What do you do when they tell you…

.. that you have a terminal illness? Why, you go out and buy a dress! No, really. I did buy a dress!

I finally broke down and bought myself the dress I’ve been salivating over for months now. You can see the picture of it right here, and it’s gorgeous and I’m going to feel gorgeous in it, and screw the cost–I’m worth it! Okay, I don’t usually indulge like that, but I did need a nice dress to wear to an event thingy, and this can be a tax deduction and…. I’m justifying, but still, isn’t it gorgeous?

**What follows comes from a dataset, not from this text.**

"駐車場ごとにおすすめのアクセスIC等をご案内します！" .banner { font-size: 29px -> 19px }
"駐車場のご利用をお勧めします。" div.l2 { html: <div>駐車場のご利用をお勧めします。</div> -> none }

What Terminal Illness Means

As for the terminal illness part, I’ve learned some more since my last blog post. First, terminal doesn’t mean tomorrow. In fact, to be precise, terminal illness simply means that you have a condition and that you are expected to die from that condition, or from complications related to that condition, but there is no determination on when that will be. So it means, even if I live another 20-30 years, provided I don’t get hit by a bus or struck by lightning, I am expected to die from this condition. But no one, not even my own doctors, are going to be able to say how long from now that will be.

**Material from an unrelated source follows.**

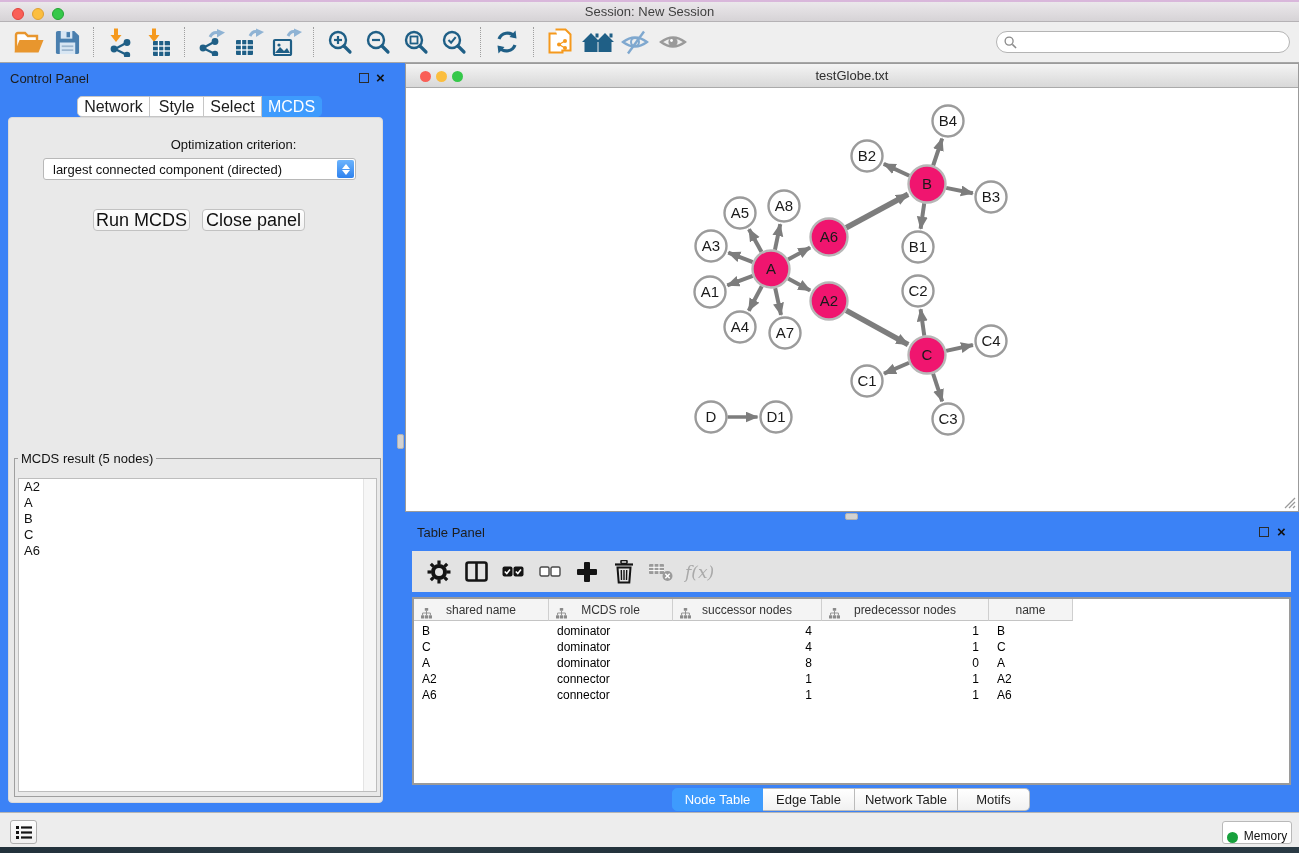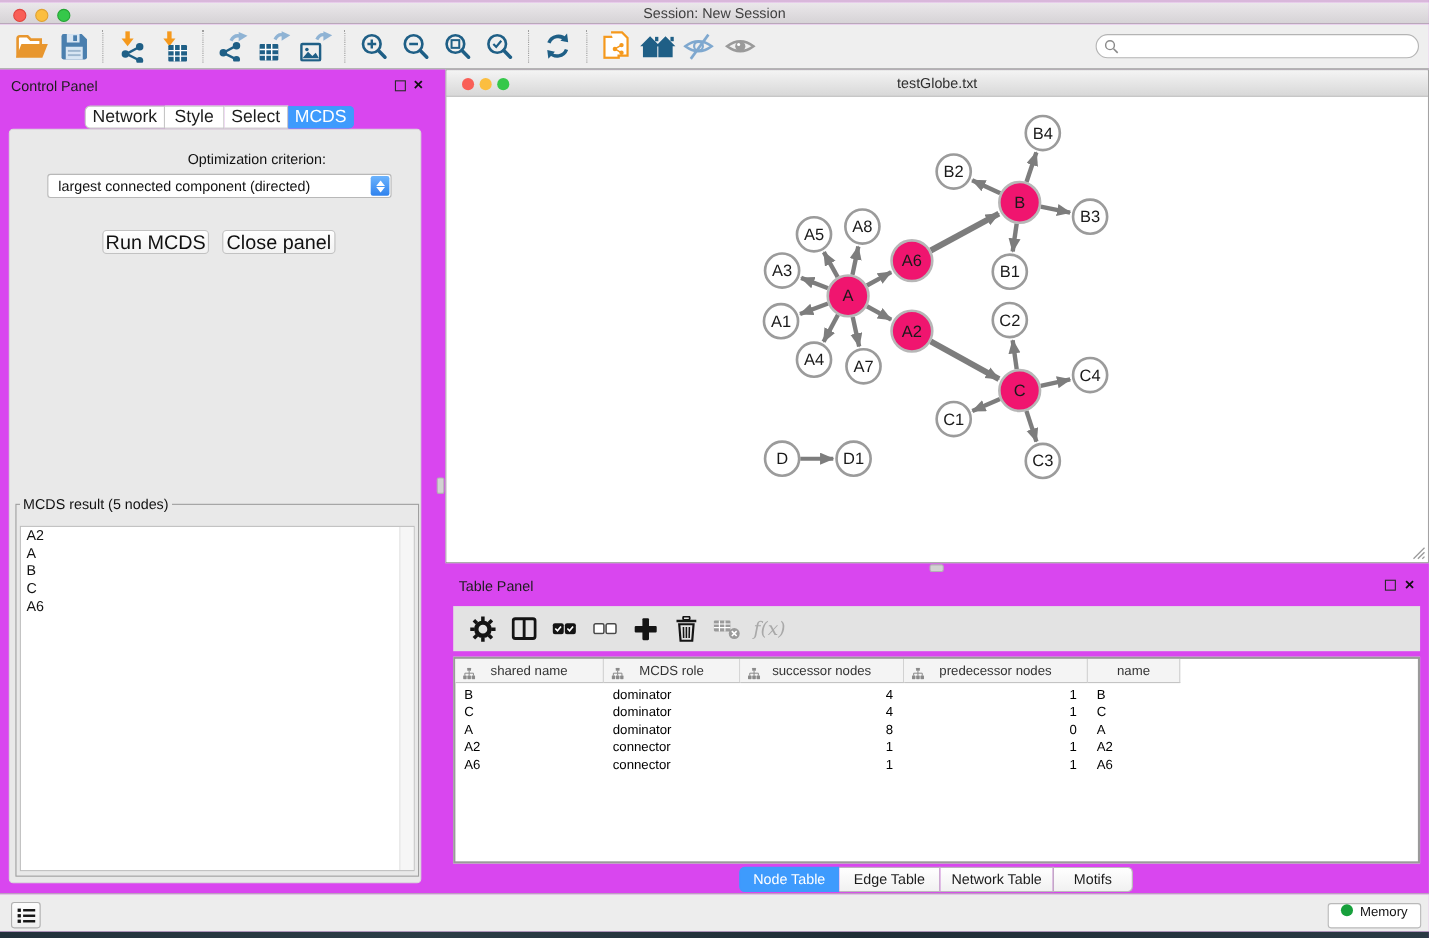"Session: New Session" #app { background: #d946ef -> #3b82f6; border-radius: none -> 27px }
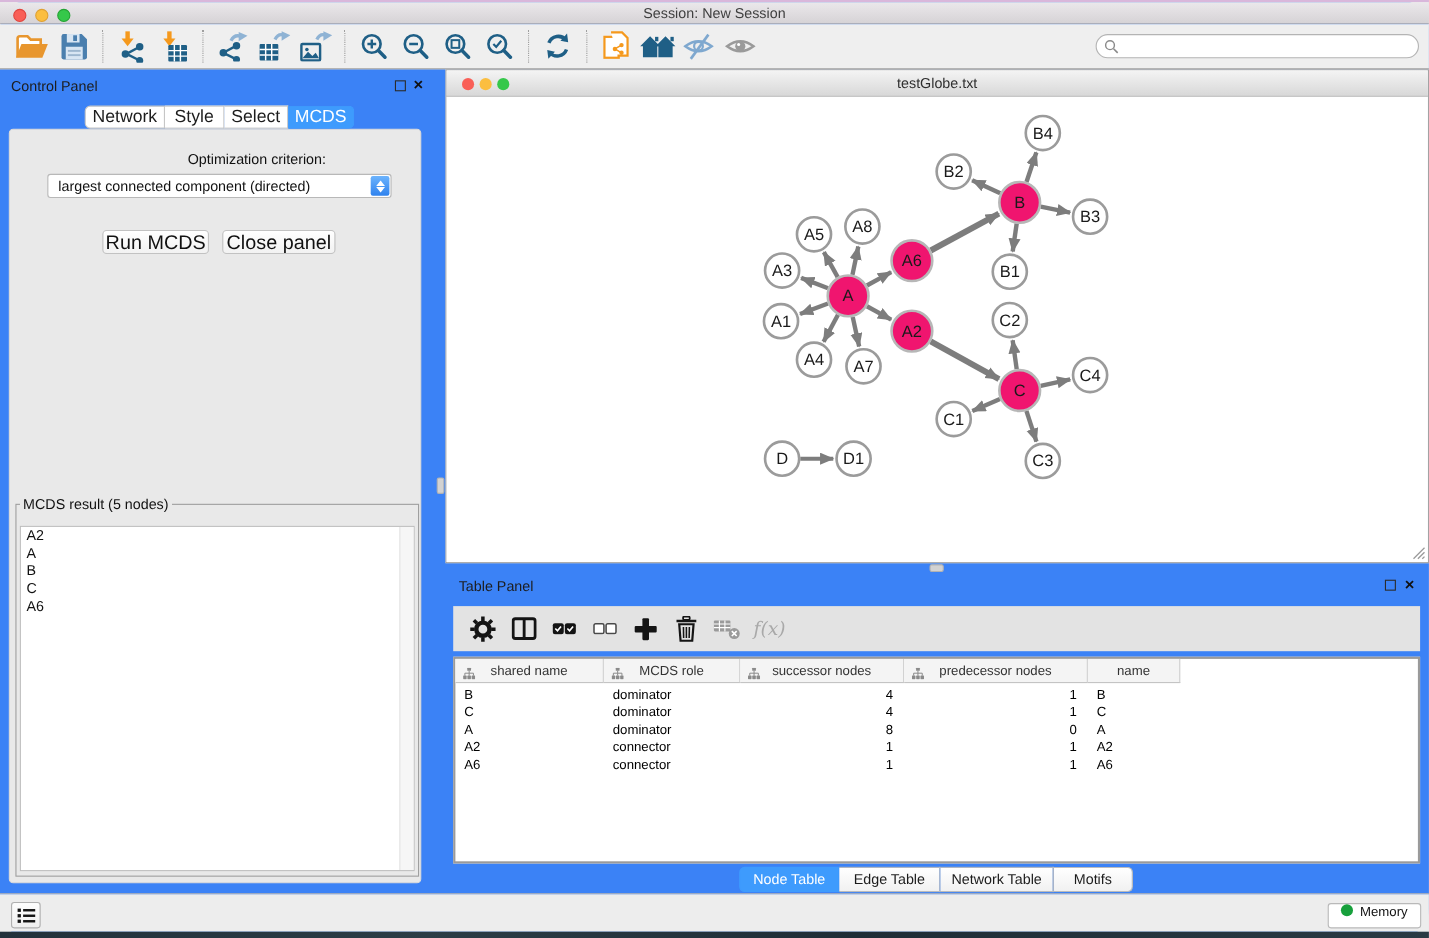"Memory" .memory-btn { align-items: flex-start -> flex-end; width: 85px -> 70px }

So I turned to research to find out for myself. There has NOT been a lot of research done on this CTEPH. The studies from the past have shown that fewer than 10-20% of people with a mean pulmonary artery pressure over 50 survive more than two years post diagnosis. My pulmonary artery pressure in 2011 was 55-60, estimated by echocardiogram. I say estimated, because the only way to know the exact pressure is by right-heart catheterization, which they have not done on me yet. So echocardiogram is a non-invasive way of determining the pressure, but it’s only an approximate. That’s why it’s between 55-60, because it’s not a definite number. It is, however, really close to the right pressure. Normal is anything below 25. 55-60 is pretty high.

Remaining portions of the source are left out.